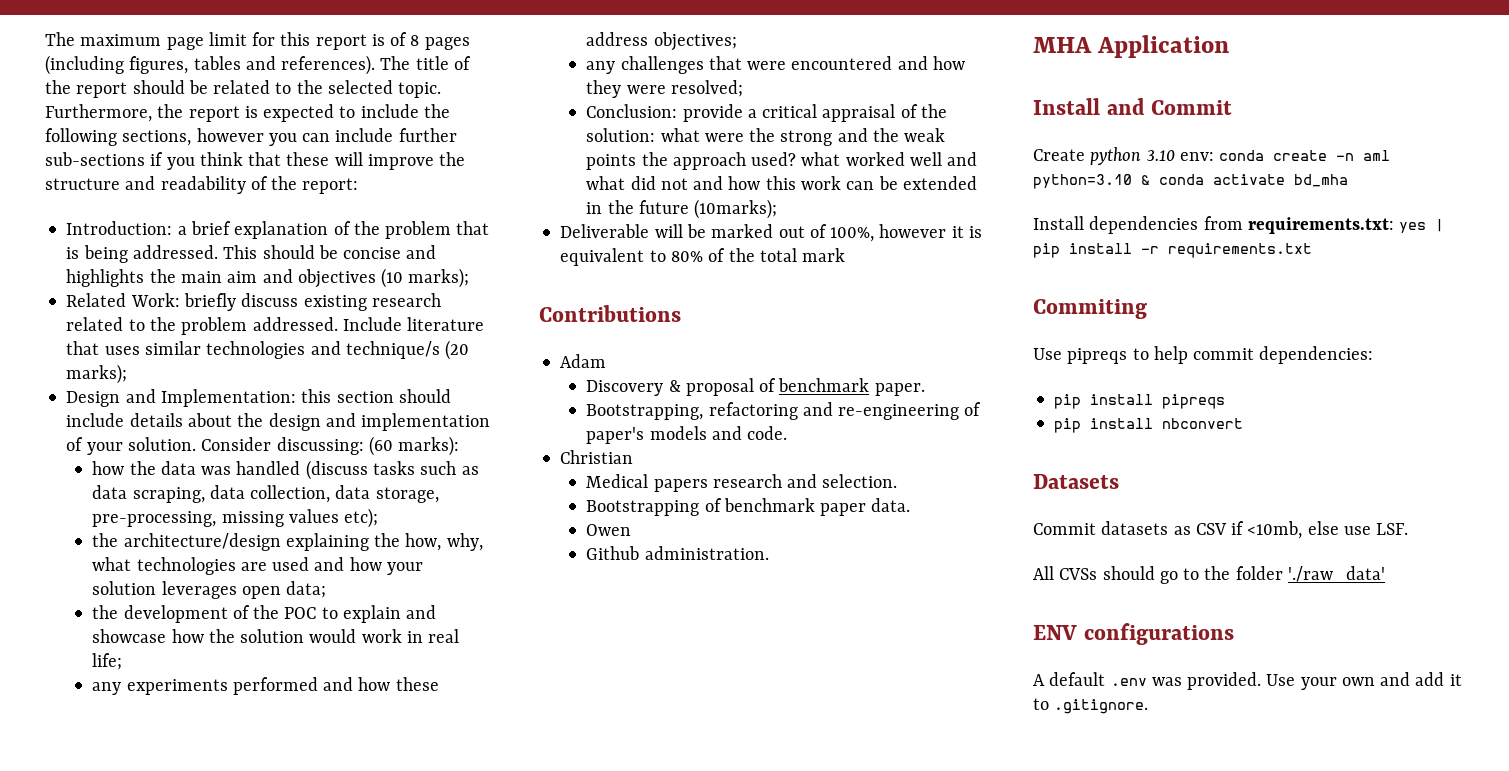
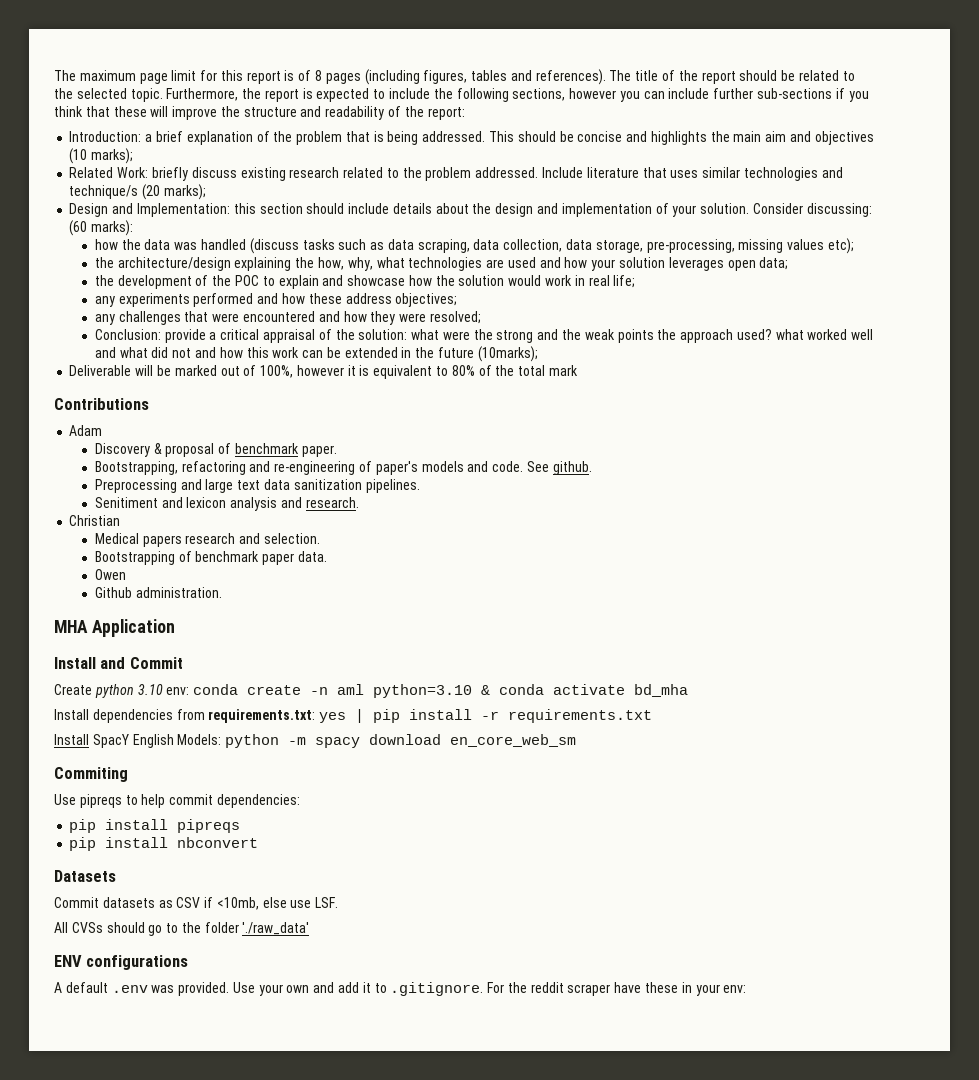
+ See github.
+ Preprocessing and large text data sanitization pipelines.
+ Senitiment and lexicon analysis and research.
+ Install SpacY English Models: python -m spacy download en_core_web_sm
- Use your own and add it to .gitignore.
+ Use your own and add it to .gitignore. For the reddit scraper have these in your env:

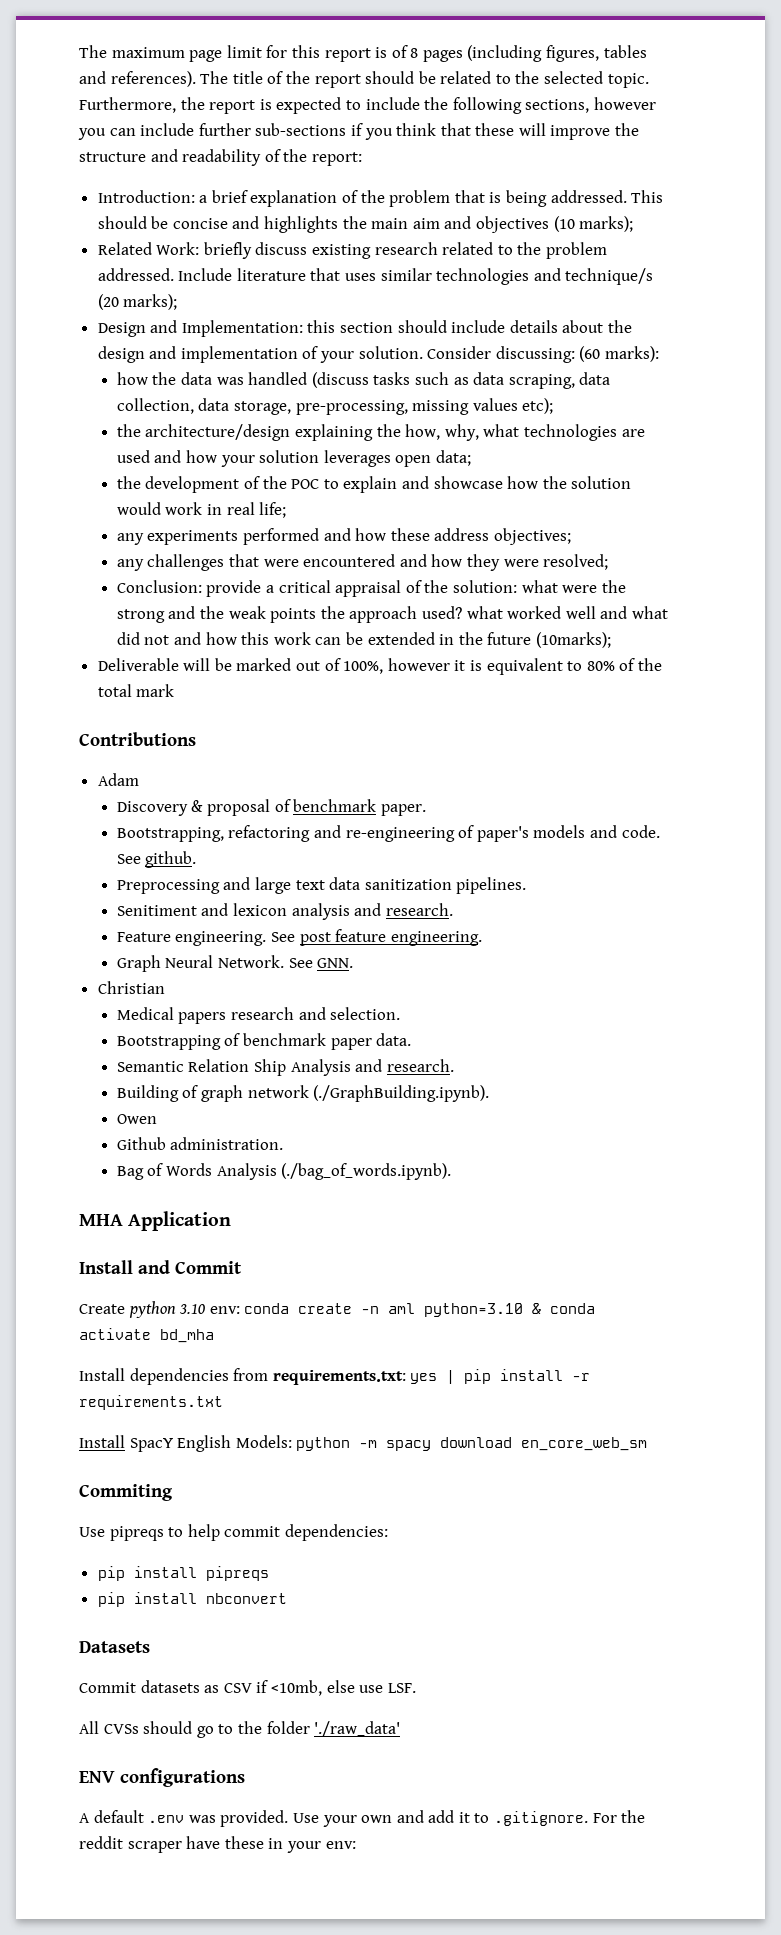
+ Feature engineering. See post feature engineering.
+ Graph Neural Network. See GNN.
+ Semantic Relation Ship Analysis and research.
+ Building of graph network (./GraphBuilding.ipynb).
  Owen
  Github administration.
+ Bag of Words Analysis (./bag_of_words.ipynb).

§ **REQUIRED ACTION**: Keep every word of the lines above unchanged in the copy, and omit the pictures.

§ **SOLUTION TO THIS EXERCISE**:
+ See github.
+ Preprocessing and large text data sanitization pipelines.
+ Senitiment and lexicon analysis and research.
+ Install SpacY English Models: python -m spacy download en_core_web_sm
- Use your own and add it to .gitignore.
+ Use your own and add it to .gitignore. For the reddit scraper have these in your env:

+ Feature engineering. See post feature engineering.
+ Graph Neural Network. See GNN.
+ Semantic Relation Ship Analysis and research.
+ Building of graph network (./GraphBuilding.ipynb).
  Owen
  Github administration.
+ Bag of Words Analysis (./bag_of_words.ipynb).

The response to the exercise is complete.